[Before-and-after change records]
________________________

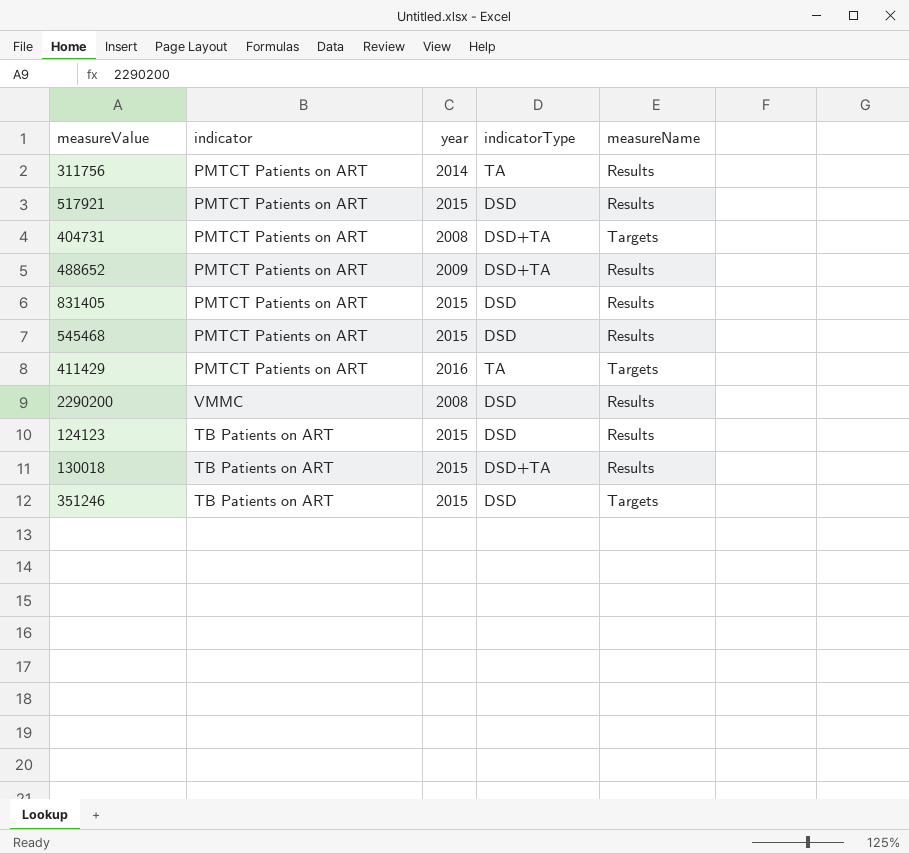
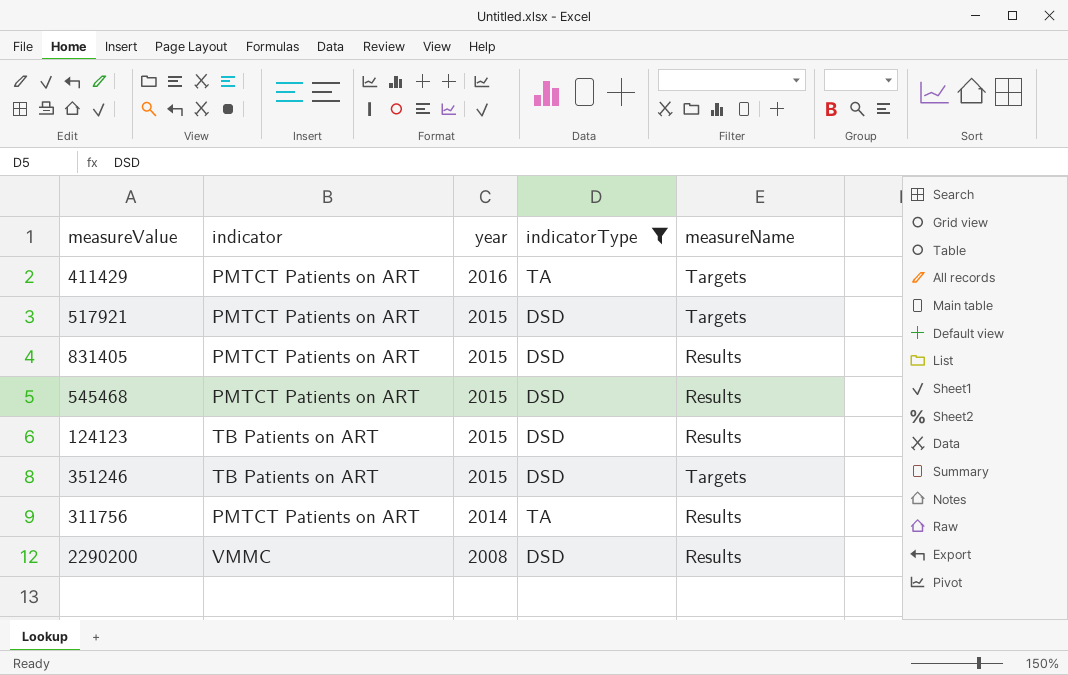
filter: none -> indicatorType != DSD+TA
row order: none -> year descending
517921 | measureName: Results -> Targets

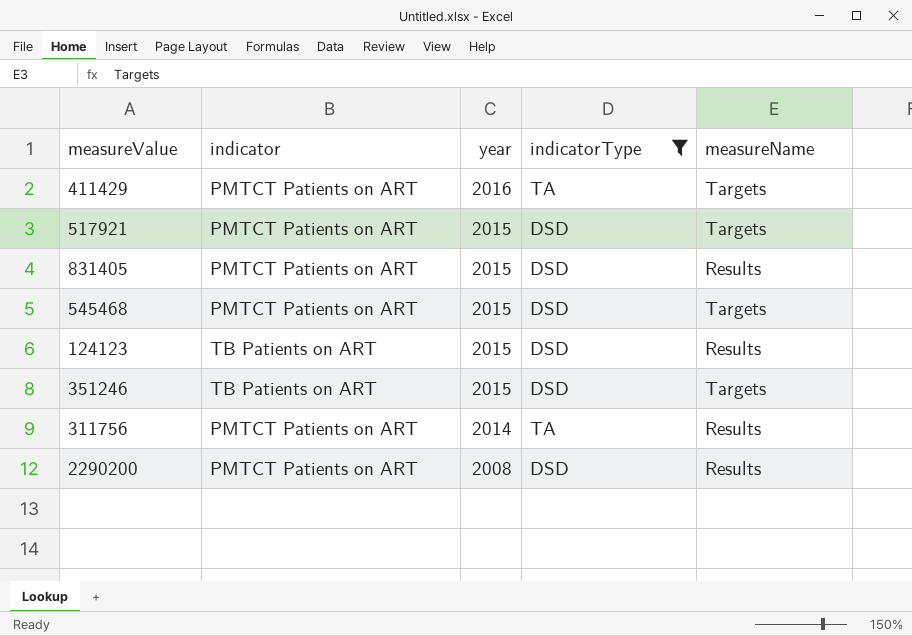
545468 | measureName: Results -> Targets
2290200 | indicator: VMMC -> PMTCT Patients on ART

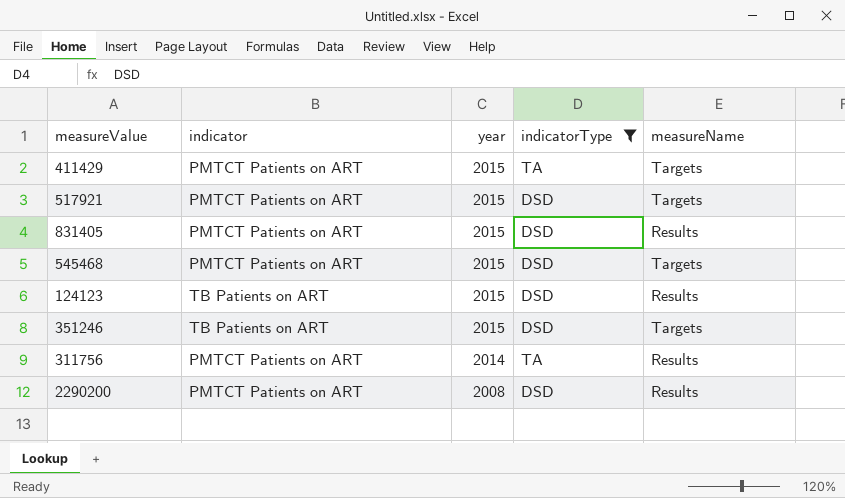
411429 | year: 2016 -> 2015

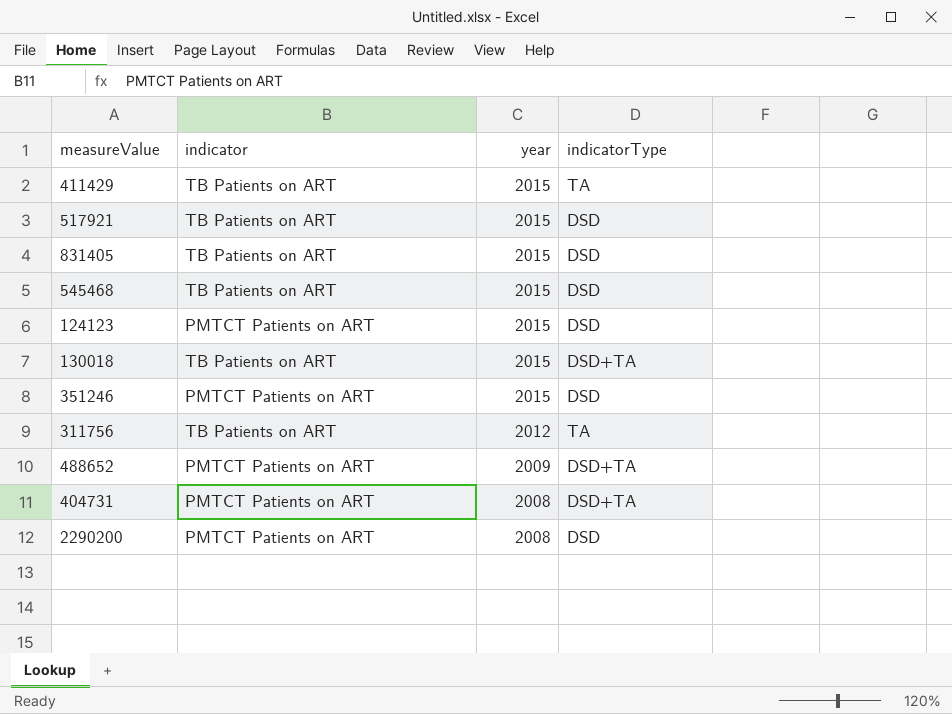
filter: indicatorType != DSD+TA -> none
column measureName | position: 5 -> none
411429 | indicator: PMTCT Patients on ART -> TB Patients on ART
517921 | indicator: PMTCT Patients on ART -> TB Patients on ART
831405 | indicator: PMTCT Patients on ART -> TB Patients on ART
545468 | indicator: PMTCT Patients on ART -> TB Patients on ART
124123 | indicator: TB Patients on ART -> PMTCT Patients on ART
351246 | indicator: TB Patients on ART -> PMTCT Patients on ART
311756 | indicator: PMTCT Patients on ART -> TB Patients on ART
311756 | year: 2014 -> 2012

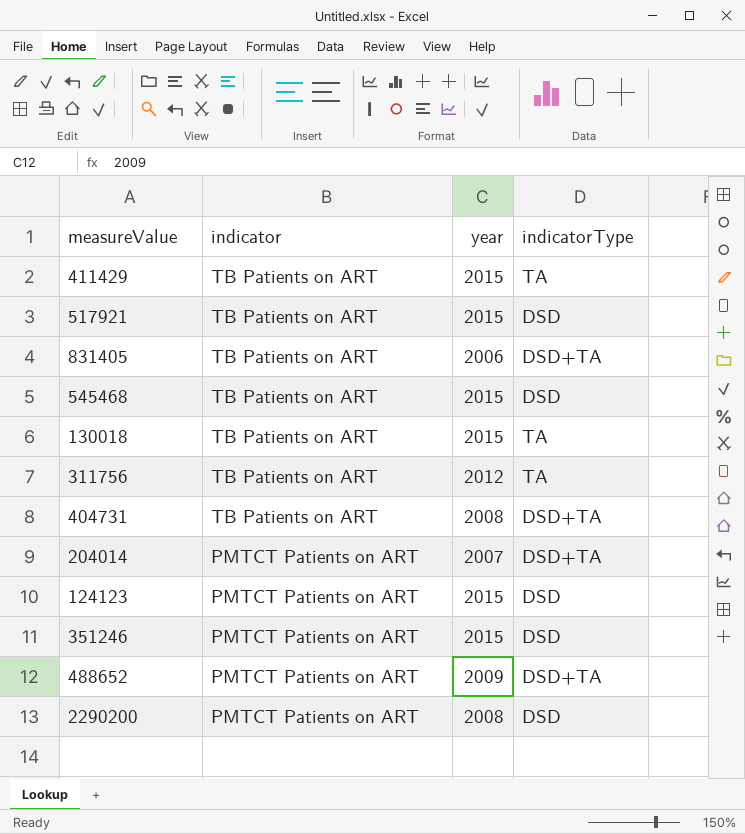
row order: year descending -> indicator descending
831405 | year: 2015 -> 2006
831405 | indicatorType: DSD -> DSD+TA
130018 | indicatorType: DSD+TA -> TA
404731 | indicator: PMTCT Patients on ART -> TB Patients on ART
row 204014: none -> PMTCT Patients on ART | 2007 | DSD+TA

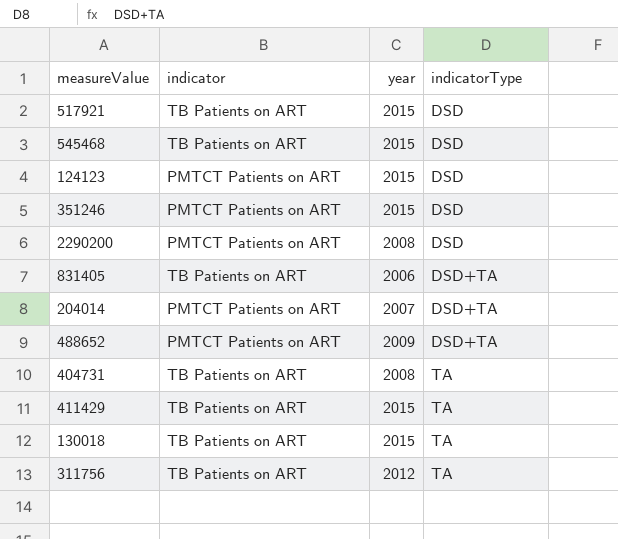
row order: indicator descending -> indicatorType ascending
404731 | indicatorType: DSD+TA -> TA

________________________

Exercise aim → Reproduce only the lines from the first line of the entries through the line containing "545468 | indicator: PMTCT", exactly and with both ends kept. Omit the pictures.

Answer section →
filter: none -> indicatorType != DSD+TA
row order: none -> year descending
517921 | measureName: Results -> Targets

545468 | measureName: Results -> Targets
2290200 | indicator: VMMC -> PMTCT Patients on ART

411429 | year: 2016 -> 2015

filter: indicatorType != DSD+TA -> none
column measureName | position: 5 -> none
411429 | indicator: PMTCT Patients on ART -> TB Patients on ART
517921 | indicator: PMTCT Patients on ART -> TB Patients on ART
831405 | indicator: PMTCT Patients on ART -> TB Patients on ART
545468 | indicator: PMTCT Patients on ART -> TB Patients on ART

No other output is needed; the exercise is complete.